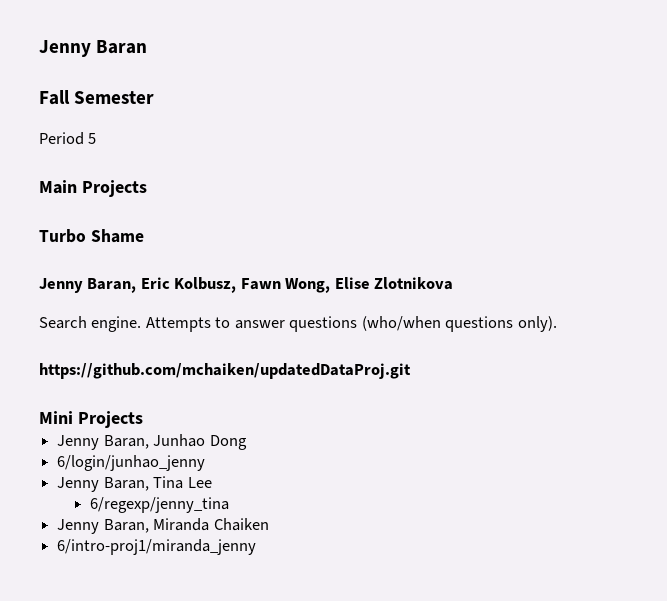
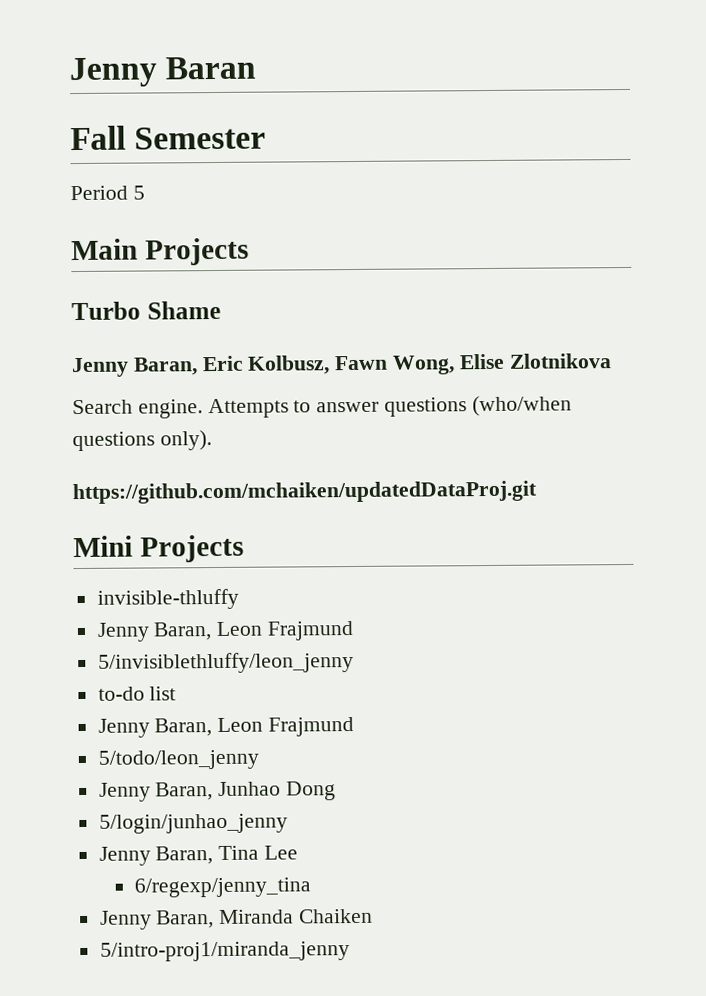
+ invisible-thluffy
+ Jenny Baran, Leon Frajmund
+ 5/invisiblethluffy/leon_jenny
+ to-do list
+ Jenny Baran, Leon Frajmund
+ 5/todo/leon_jenny
- 6/login/junhao_jenny
+ 5/login/junhao_jenny
- 6/intro-proj1/miranda_jenny
+ 5/intro-proj1/miranda_jenny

> What to produce
Your task is to collect every line above that contains the word "intro".

> Answer section
- 6/intro-proj1/miranda_jenny
+ 5/intro-proj1/miranda_jenny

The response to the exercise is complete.